Ces querelles ont l’air d’un autre âge, mais dans le langage des anges les humains ont projeté le désir de ce qu’ils n’avaient pas : une communication immédiate, transparente, sans distorsion. N’est-ce pas le rêve de communication universelle qui anime encore et plus que jamais notre société ? Nous entrons peu à peu au paradis de la simultanéité, où la vitesse des transports, de l’Internet et des télécommunications fait de l’échange universel l’espace sans corps d’une transparence, où la confidentialité et la « discrétion » ne sont possibles qu’en allant toujours plus vite, encore plus vite que les autres.
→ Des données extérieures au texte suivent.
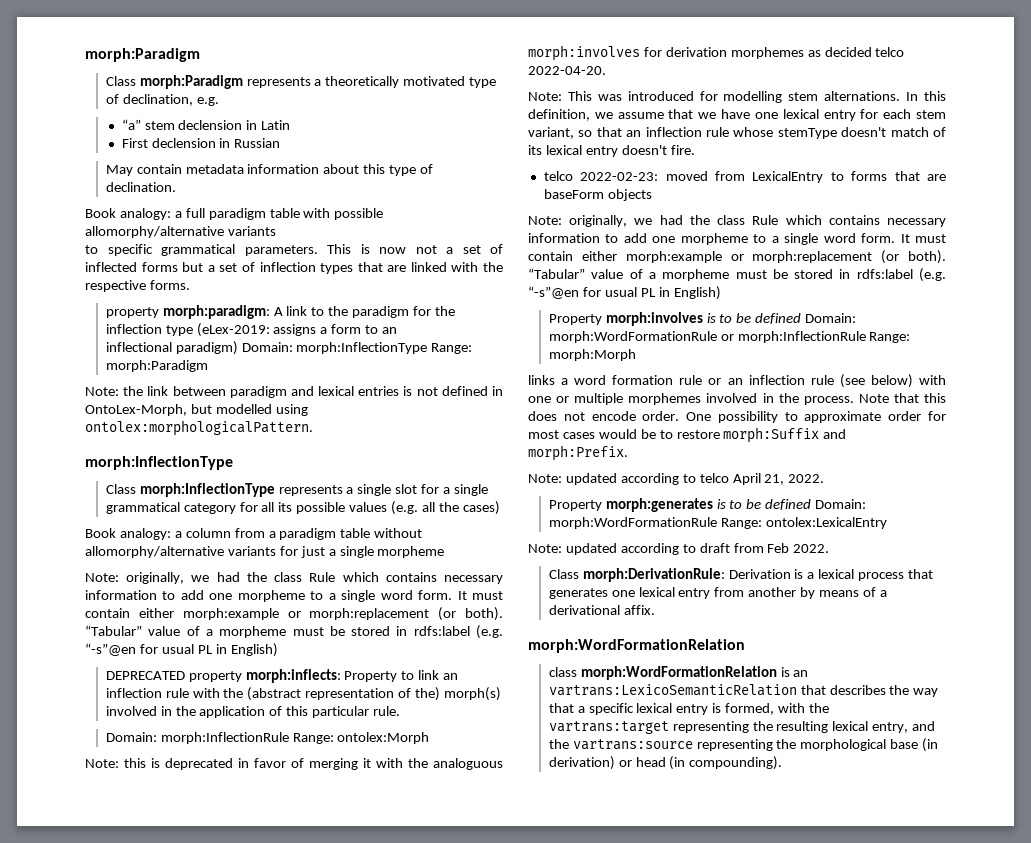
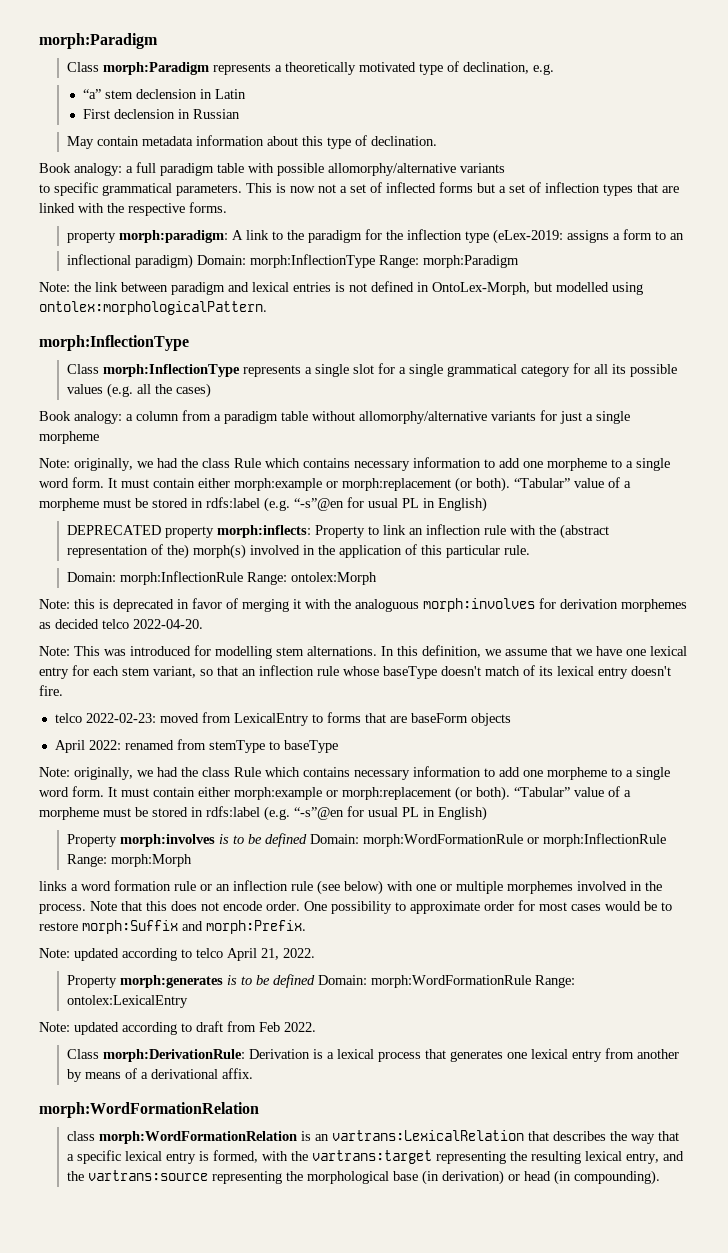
[777,128,837,139] stemType -> [383,666,437,679] baseType
(652, 195) none -> [54,739,338,753] // April 2022: renamed from stemType to baseType
[548,684,797,696] vartrans:LexicoSemanticRelation -> [332,1130,525,1141] vartrans:LexicalRelation

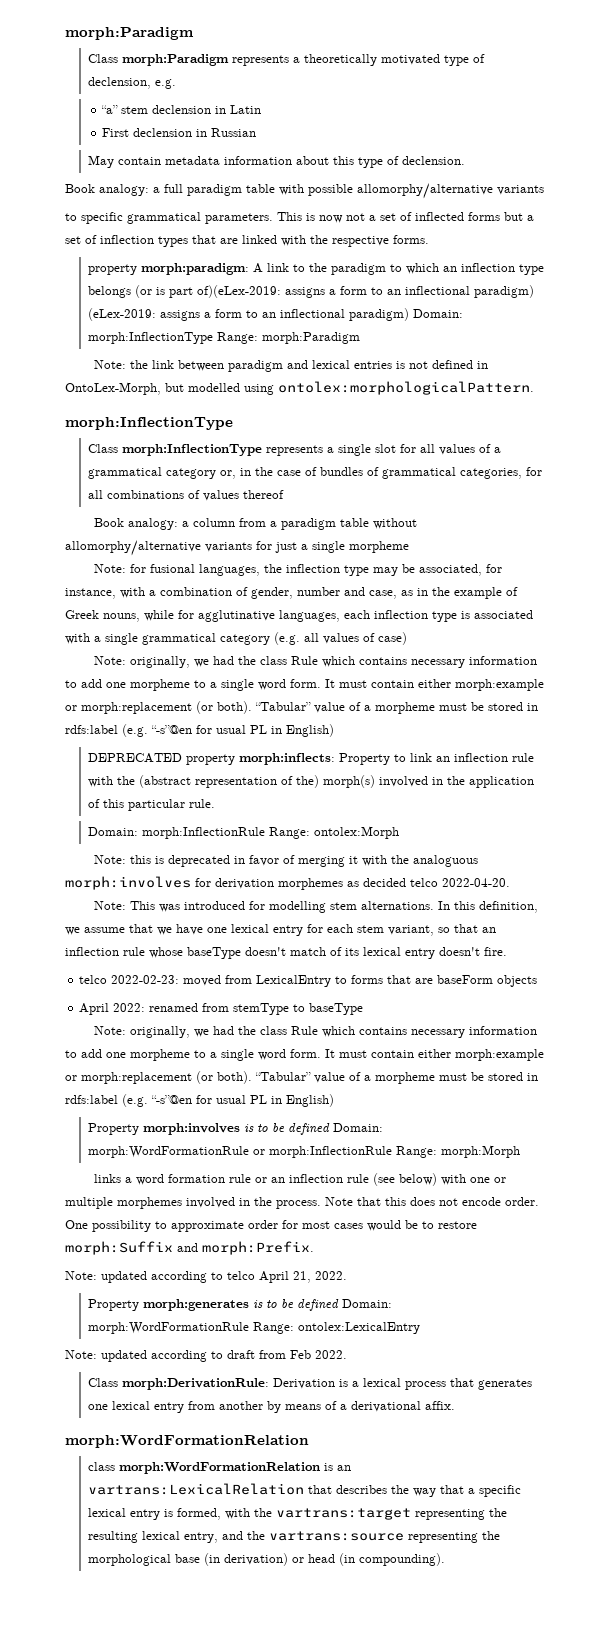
[463,62,530,74] declination, -> [87,77,151,89] declension,
[371,136,438,146] declination. -> [401,156,465,165] declension.
[365,229,490,243] for the inflection type -> [389,263,544,275] [87,285,534,298] to which an inflection type belongs (or is part of)(eLex-2019: assigns a form to an inflectional paradigm)
(685, 236) // -> (276, 315) none
[399,363,678,377] [67,383,212,398] a single grammatical category for all its possible values (e.g. all the cases) -> [419,444,501,455] [87,467,542,479] [87,490,284,501] all values of a grammatical category or, in the case of bundles of grammatical categories, for all combinations of values thereof
(99, 437) none -> [93,564,502,576] [65,587,518,599] [65,610,533,622] [65,632,407,645] // Note: for fusional languages, the inflection type may be associated, for instance, with a combination of gender, number and case, as in the example of Greek nouns, while for agglutinative languages, each inflection type is associated with a single grammatical category (e.g. all values of case)

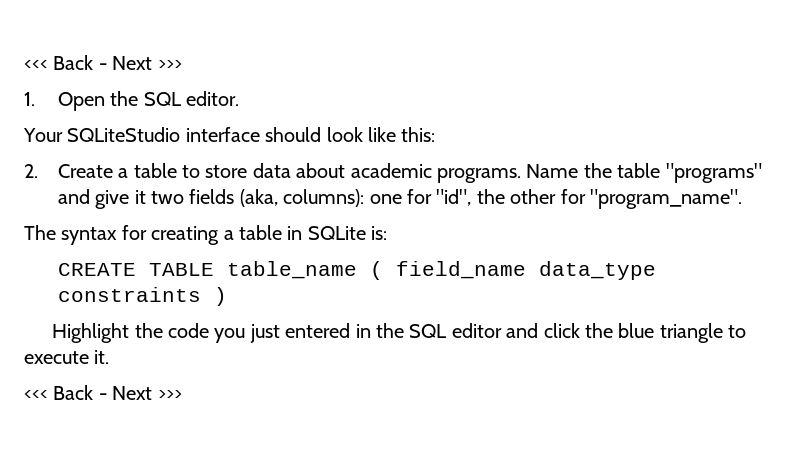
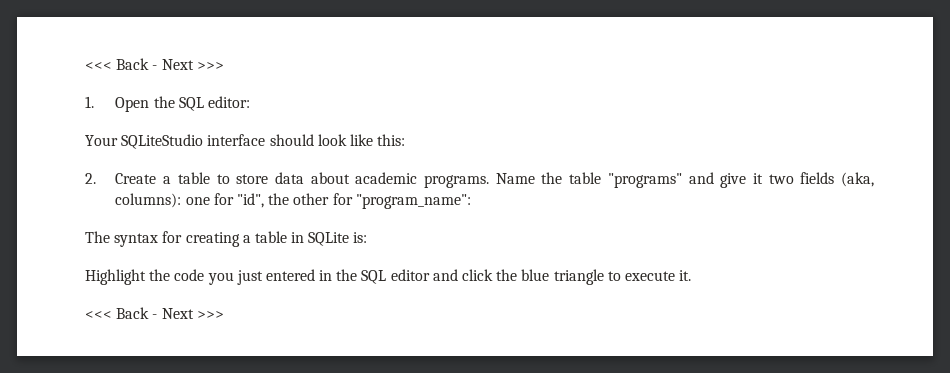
[185,91,239,106] editor. -> [207,96,250,108] editor:
[589,189,742,209] "program_name". -> [355,194,471,209] "program_name":
[57,261,656,280] [57,287,227,306] // CREATE TABLE table_name ( field_name data_type constraints ) -> (368, 237) none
Mais la communication qui se déploie ainsi forme un espace sans subjectivité, sans cette densité de corps désirants, souffrants, pensants (parce qu’ils ne savent pas tout sur eux-mêmes), qui fait la subjectivité comme indépassable point de vue corporel sur le monde.
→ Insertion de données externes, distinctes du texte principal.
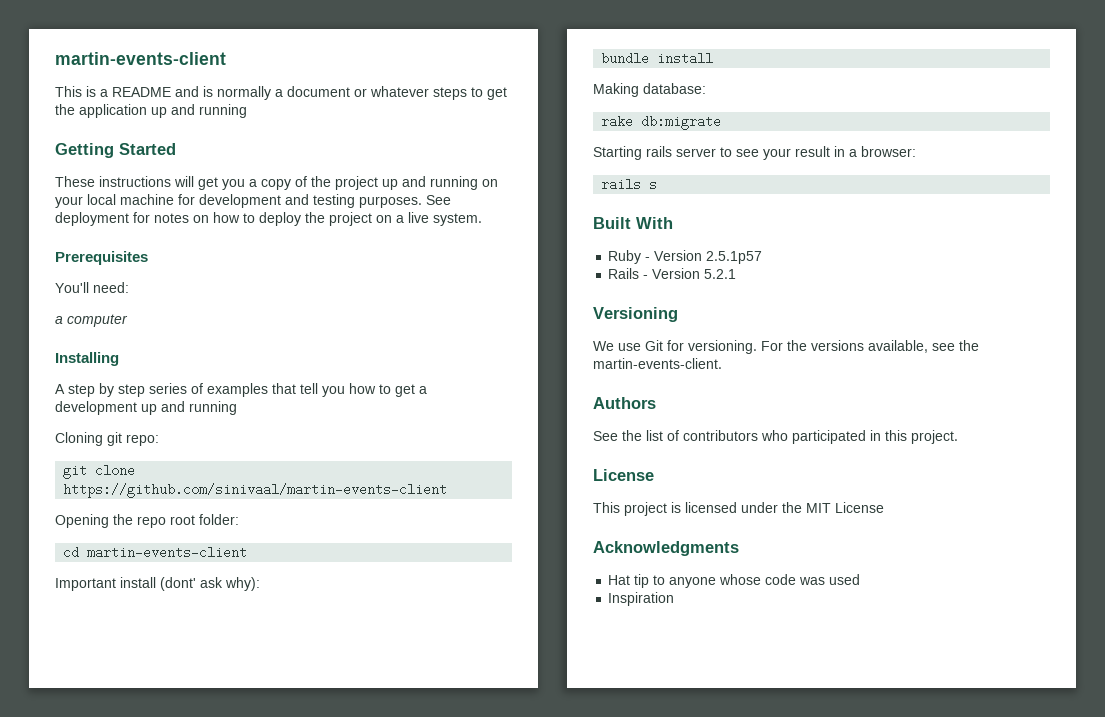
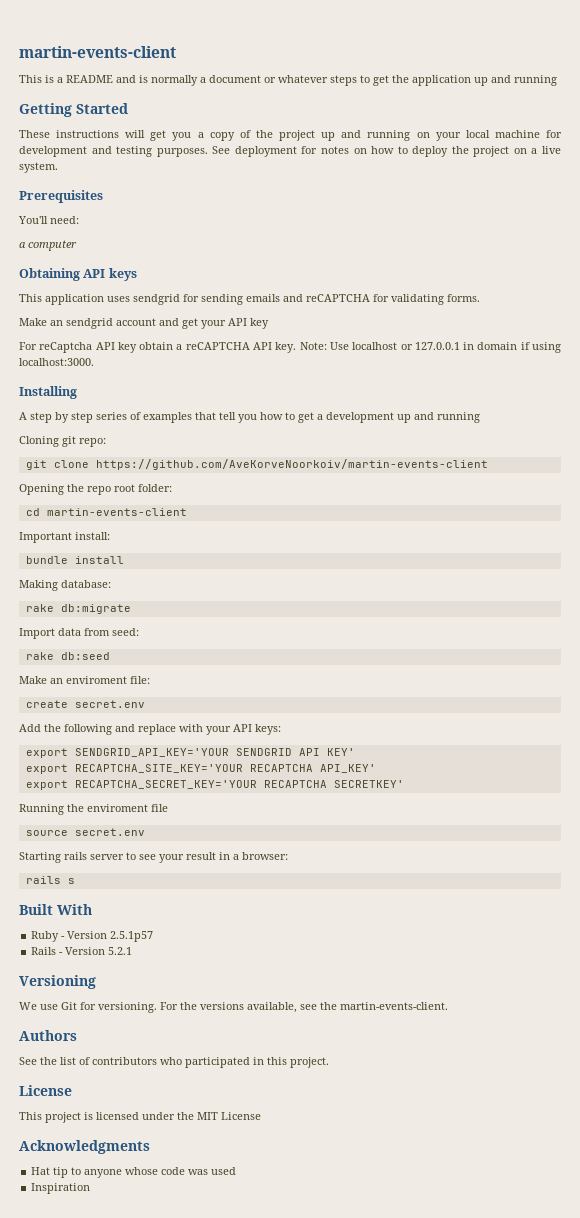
(128, 320) none -> [19,268,137,281] [19,294,480,305] [19,318,269,329] [19,342,562,353] [19,358,94,366] // Obtaining API keys // This application uses sendgrid for sending emails and reCAPTCHA for validating forms. // Make an sendgrid account and get your API key // For reCaptcha API key obtain a reCAPTCHA API key. Note: Use localhost or 127.0.0.1 in domain if using localhost:3000.
[63,483,448,498] https://github.com/sinivaal/martin-events-client -> [95,459,488,470] https://github.com/AveKorveNoorkoiv/martin-events-client
[120,577,260,591] install (dont' ask why): -> [75,532,110,540] install:
(722, 122) none -> [19,628,139,639] [25,652,110,660] [19,676,150,684] [25,700,145,708] [19,724,281,735] [25,748,355,758] [25,764,376,774] [25,780,404,790] [19,804,168,815] [25,828,145,836] // Import data from seed: // rake db:seed // Make an enviroment file: // create secret.env // Add the following and replace with your API keys: // export SENDGRID_API_KEY='YOUR SENDGRID API KEY' // export RECAPTCHA_SITE_KEY='YOUR RECAPTCHA API_KEY' // export RECAPTCHA_SECRET_KEY='YOUR RECAPTCHA SECRETKEY' // Running the enviroment file // source secret.env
Pour revenir à nous, nos confidences, nos cris et nos chuchotements n’ont rien d’angéliques ! Ce sont aussi bien ces « secrets de famille », qui peuvent faire des ravages, y compris dans les générations suivantes, car on ne transmet pas ce que l’on veut et on transmet ce que l’on ne veut pas, y compris les secrets, compris ici comme des césures, des blancs, où l’on peut projeter n’importe quoi. Et pourtant la famille devrait être le lieu par excellence du voile d’ignorance, pour protéger l’intimité de chacun, éveiller le respect mutuel et ne pas enfermer l’autre dans un rôle, ménager pour chacun la possibilité de se retirer pour se montrer autrement et délivrer pour chacun ses pleines capacités d’expression. L’amitié aussi, et sans doute plus encore, est cet espace où la libre-mutualité préside au partage de nos secrets heureux ou malheureux, à la conversation confidentielle. Cette faculté de discrétion, de confidentialité, la faculté de tenir un secret est essentielle dans une société aujourd’hui « managée » par l’impératif de communication et de connexion à tout prix.

1 H. Arendt, Vies politiques, Paris, Gallimard/tel [le titre de l’ouvrage en anglais est Men in dark Times], p. 13.

2 E. Kant, Qu’est ce que s’orienter dans la pensée [1786], Paris, Vrin, 1959, p. 86.

3 J. Rawls, Théorie de la justice [1971], Paris, Le Seuil, 1987.

4 Voir sur ces angélologies médiévales J.-L. Chrétien, La Voix nue. Phénoménologie de la promesse, Paris, Éditions de Minuit, 1990.